WHAT IS REQUIRED: Set down each record exactly. Omit the pictures.

DATASET EXCERPTS:

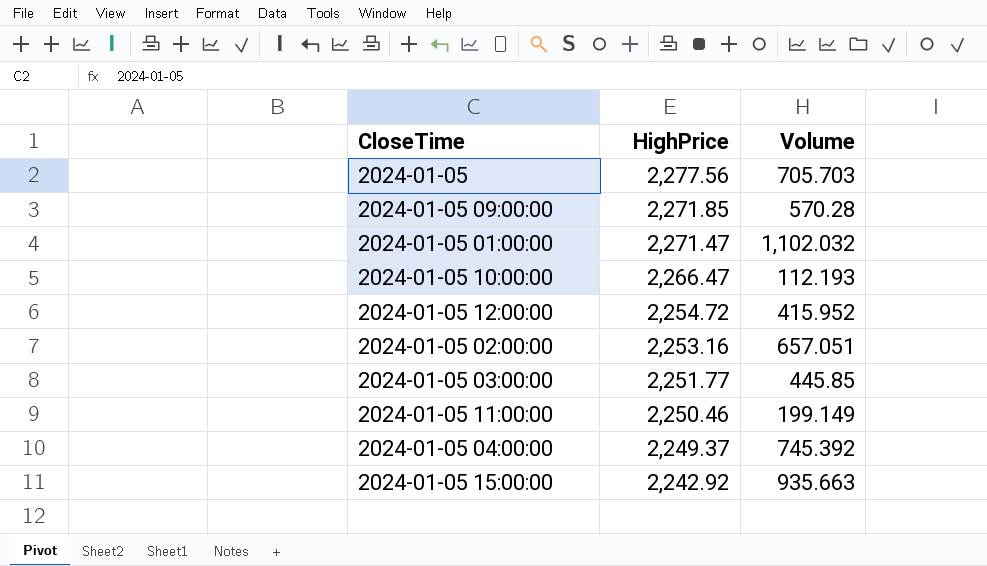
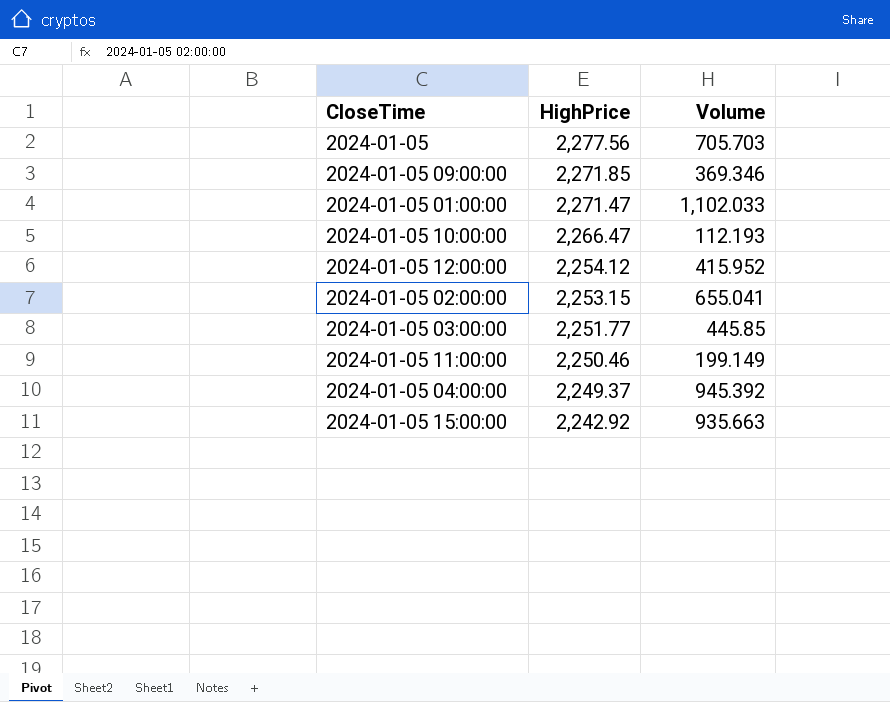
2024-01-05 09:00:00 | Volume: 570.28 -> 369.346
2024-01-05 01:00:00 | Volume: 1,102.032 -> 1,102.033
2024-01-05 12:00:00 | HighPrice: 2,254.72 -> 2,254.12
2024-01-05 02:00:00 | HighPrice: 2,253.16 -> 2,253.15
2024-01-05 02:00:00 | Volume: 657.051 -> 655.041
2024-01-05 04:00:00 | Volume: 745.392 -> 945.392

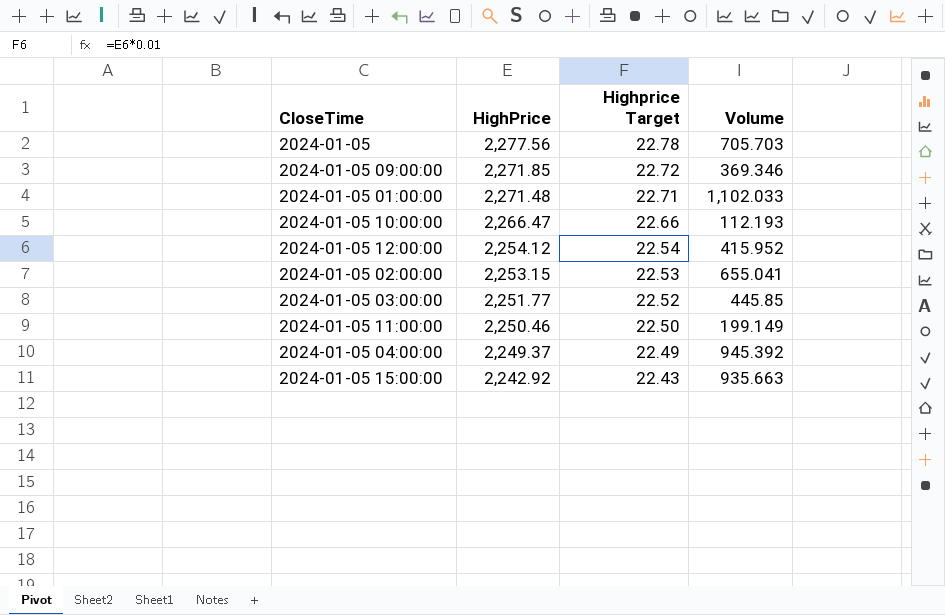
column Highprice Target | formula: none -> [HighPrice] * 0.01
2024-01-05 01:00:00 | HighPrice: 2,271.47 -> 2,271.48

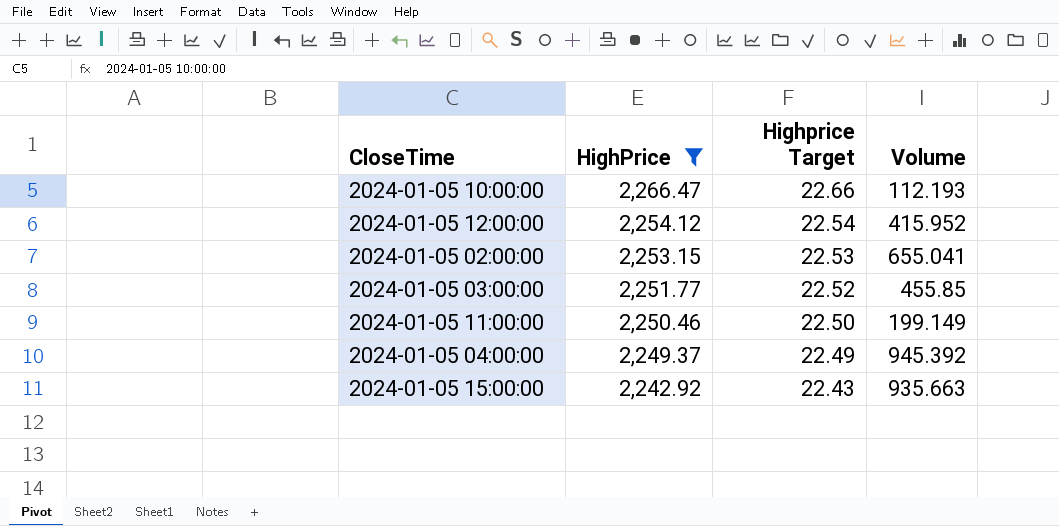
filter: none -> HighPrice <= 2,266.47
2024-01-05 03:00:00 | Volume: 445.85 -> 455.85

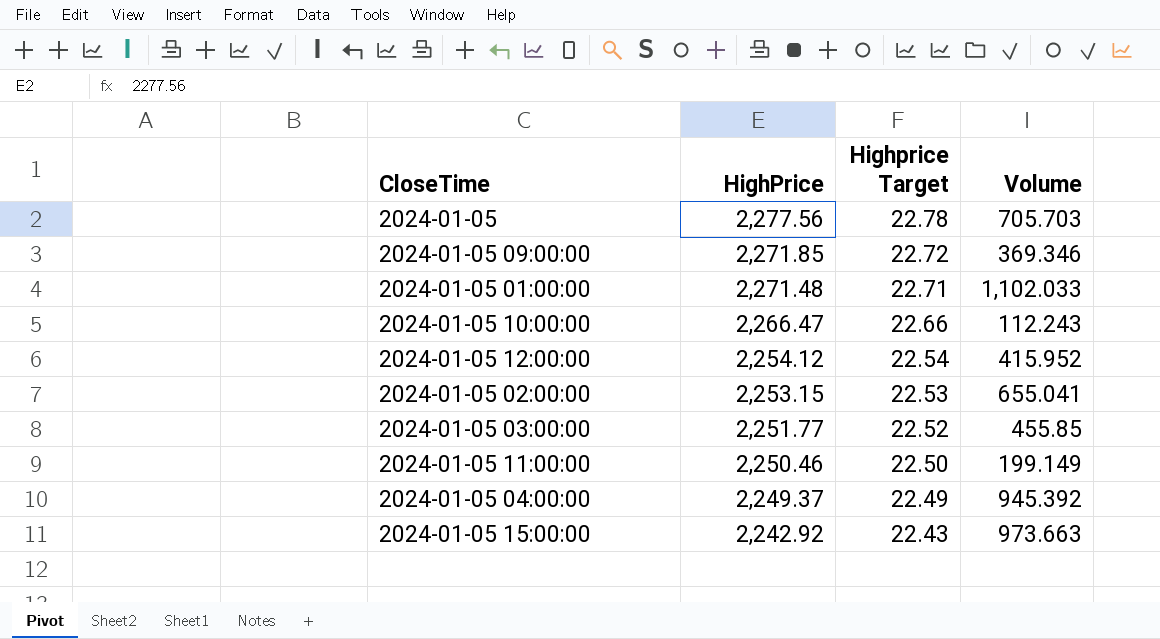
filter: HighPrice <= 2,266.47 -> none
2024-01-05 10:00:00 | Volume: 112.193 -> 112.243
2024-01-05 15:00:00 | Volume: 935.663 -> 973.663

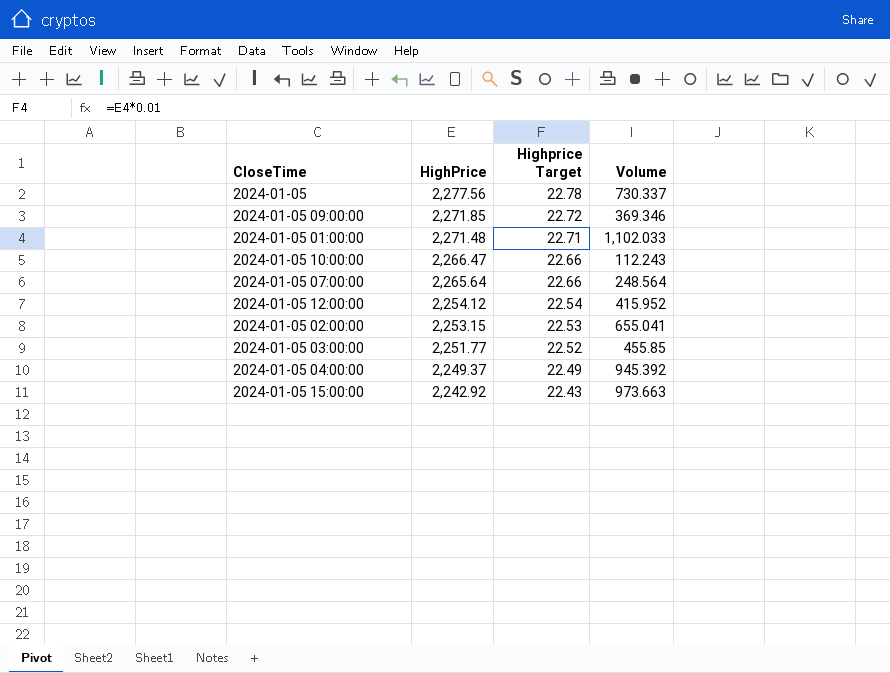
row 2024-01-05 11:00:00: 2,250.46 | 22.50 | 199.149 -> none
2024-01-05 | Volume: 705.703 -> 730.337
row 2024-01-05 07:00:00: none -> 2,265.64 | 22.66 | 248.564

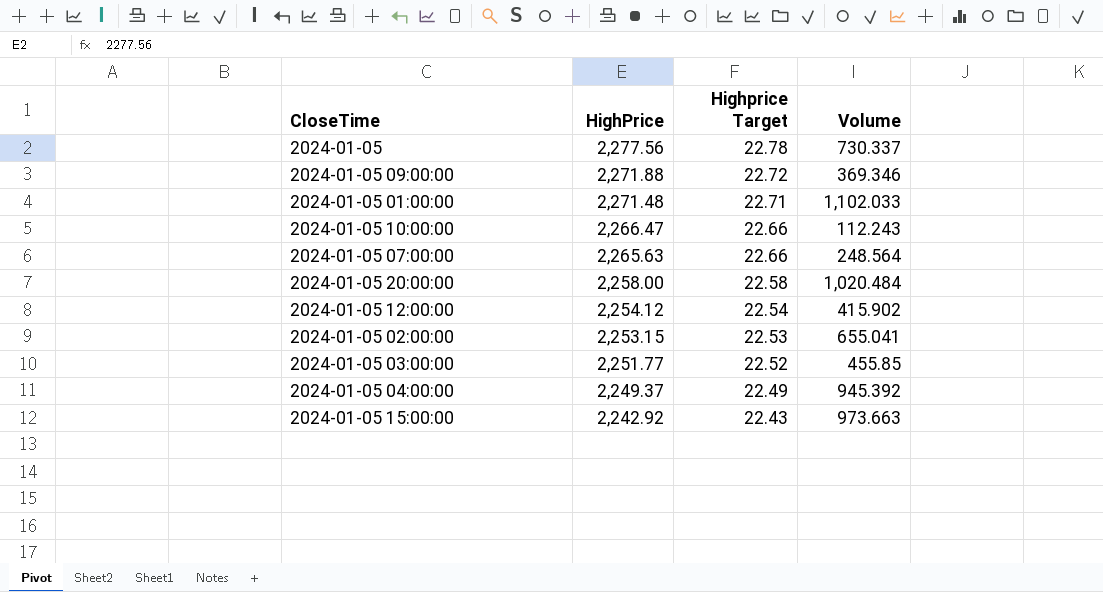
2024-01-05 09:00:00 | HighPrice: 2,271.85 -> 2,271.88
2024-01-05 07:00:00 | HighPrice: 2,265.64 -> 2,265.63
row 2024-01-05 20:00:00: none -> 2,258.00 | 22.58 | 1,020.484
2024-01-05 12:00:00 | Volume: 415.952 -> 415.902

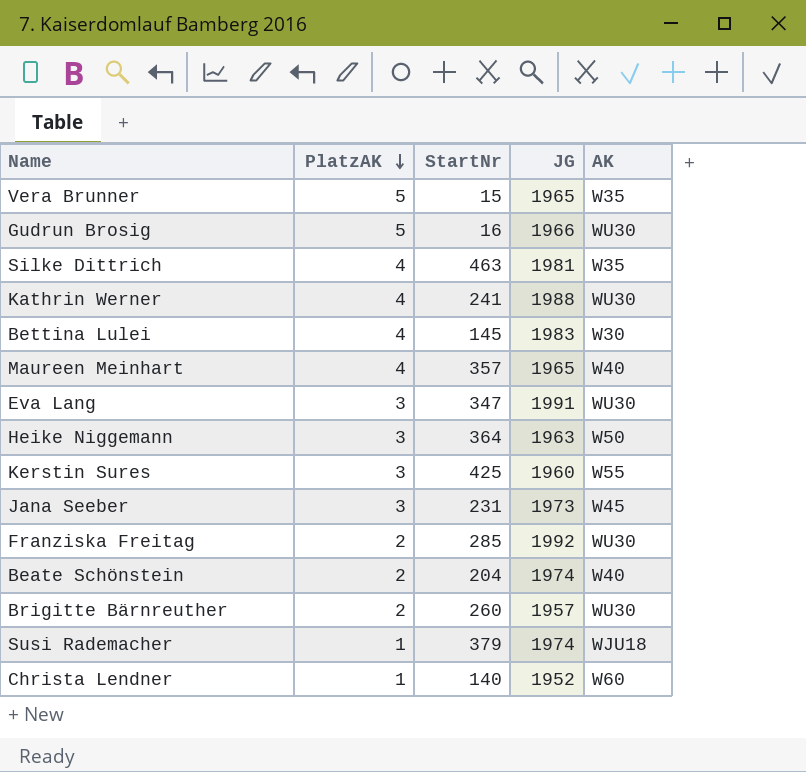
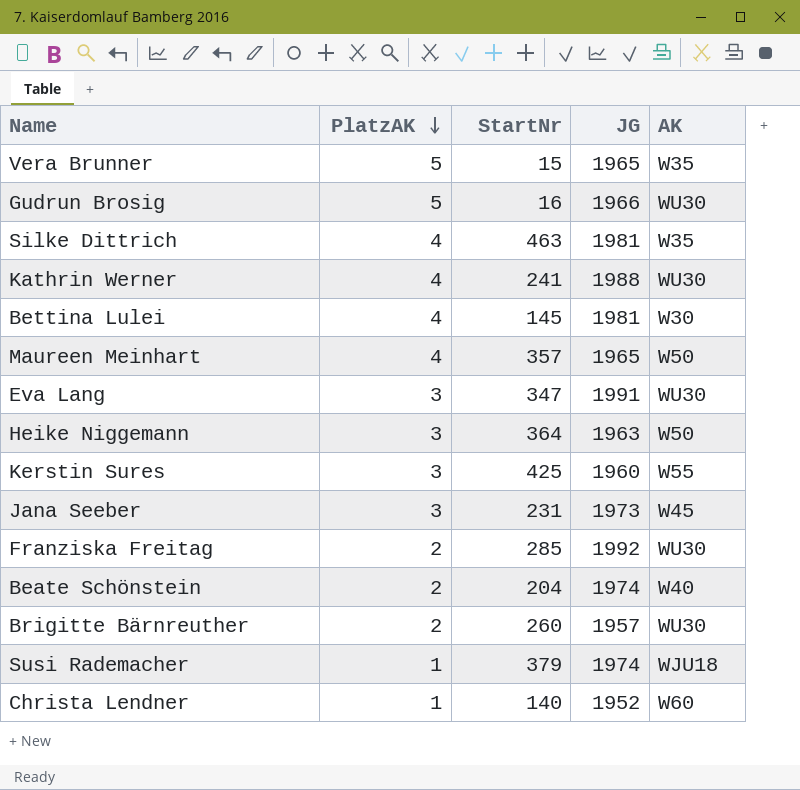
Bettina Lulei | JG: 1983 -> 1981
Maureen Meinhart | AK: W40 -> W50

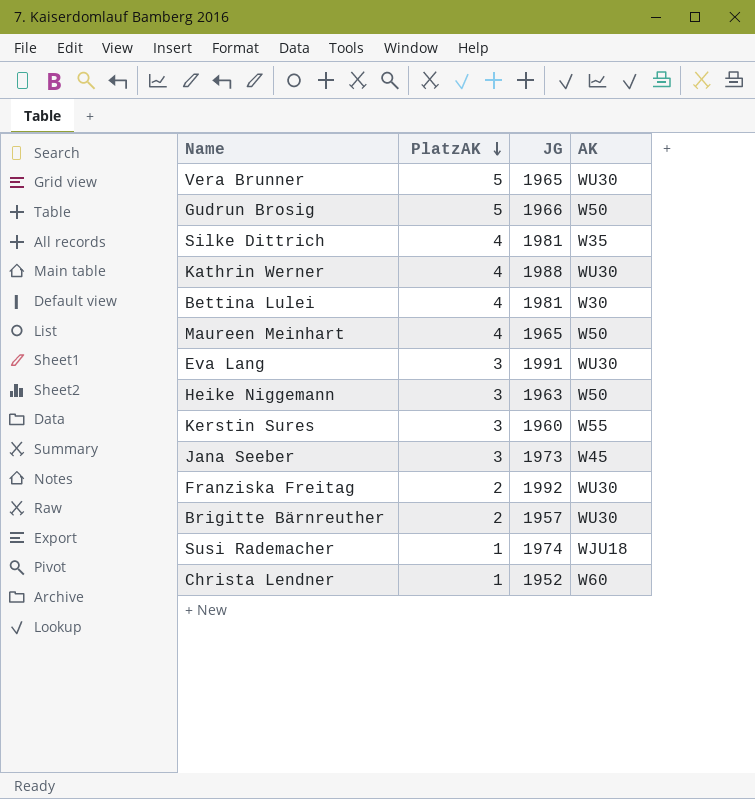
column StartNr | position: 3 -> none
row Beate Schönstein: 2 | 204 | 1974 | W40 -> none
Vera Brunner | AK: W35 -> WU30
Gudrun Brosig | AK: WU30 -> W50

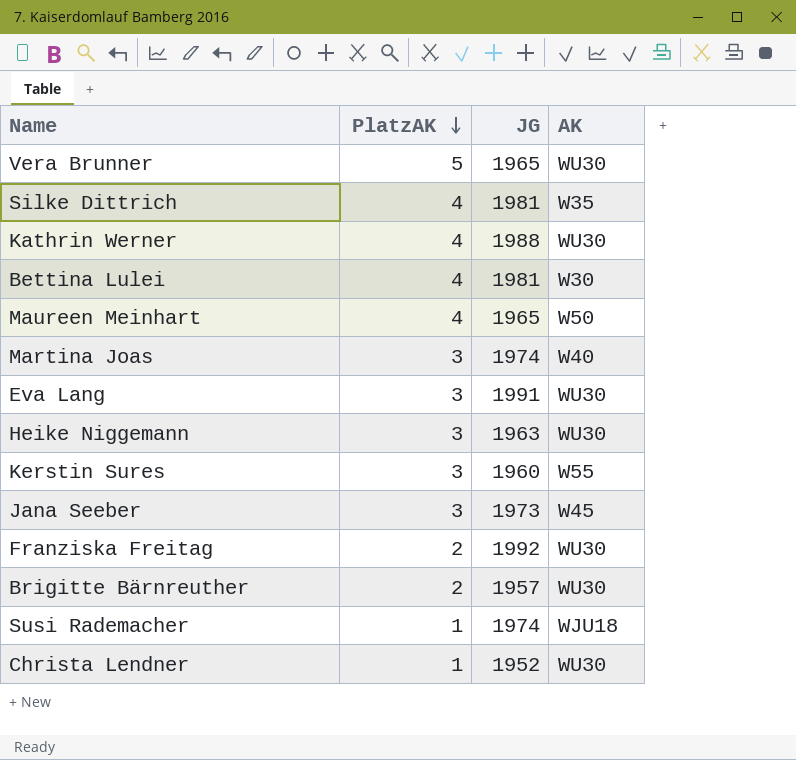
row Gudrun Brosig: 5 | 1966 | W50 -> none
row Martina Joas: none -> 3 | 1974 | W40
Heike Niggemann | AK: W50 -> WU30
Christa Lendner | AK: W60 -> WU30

RESULT OF THIS TASK:
2024-01-05 09:00:00 | Volume: 570.28 -> 369.346
2024-01-05 01:00:00 | Volume: 1,102.032 -> 1,102.033
2024-01-05 12:00:00 | HighPrice: 2,254.72 -> 2,254.12
2024-01-05 02:00:00 | HighPrice: 2,253.16 -> 2,253.15
2024-01-05 02:00:00 | Volume: 657.051 -> 655.041
2024-01-05 04:00:00 | Volume: 745.392 -> 945.392

column Highprice Target | formula: none -> [HighPrice] * 0.01
2024-01-05 01:00:00 | HighPrice: 2,271.47 -> 2,271.48

filter: none -> HighPrice <= 2,266.47
2024-01-05 03:00:00 | Volume: 445.85 -> 455.85

filter: HighPrice <= 2,266.47 -> none
2024-01-05 10:00:00 | Volume: 112.193 -> 112.243
2024-01-05 15:00:00 | Volume: 935.663 -> 973.663

row 2024-01-05 11:00:00: 2,250.46 | 22.50 | 199.149 -> none
2024-01-05 | Volume: 705.703 -> 730.337
row 2024-01-05 07:00:00: none -> 2,265.64 | 22.66 | 248.564

2024-01-05 09:00:00 | HighPrice: 2,271.85 -> 2,271.88
2024-01-05 07:00:00 | HighPrice: 2,265.64 -> 2,265.63
row 2024-01-05 20:00:00: none -> 2,258.00 | 22.58 | 1,020.484
2024-01-05 12:00:00 | Volume: 415.952 -> 415.902

Bettina Lulei | JG: 1983 -> 1981
Maureen Meinhart | AK: W40 -> W50

column StartNr | position: 3 -> none
row Beate Schönstein: 2 | 204 | 1974 | W40 -> none
Vera Brunner | AK: W35 -> WU30
Gudrun Brosig | AK: WU30 -> W50

row Gudrun Brosig: 5 | 1966 | W50 -> none
row Martina Joas: none -> 3 | 1974 | W40
Heike Niggemann | AK: W50 -> WU30
Christa Lendner | AK: W60 -> WU30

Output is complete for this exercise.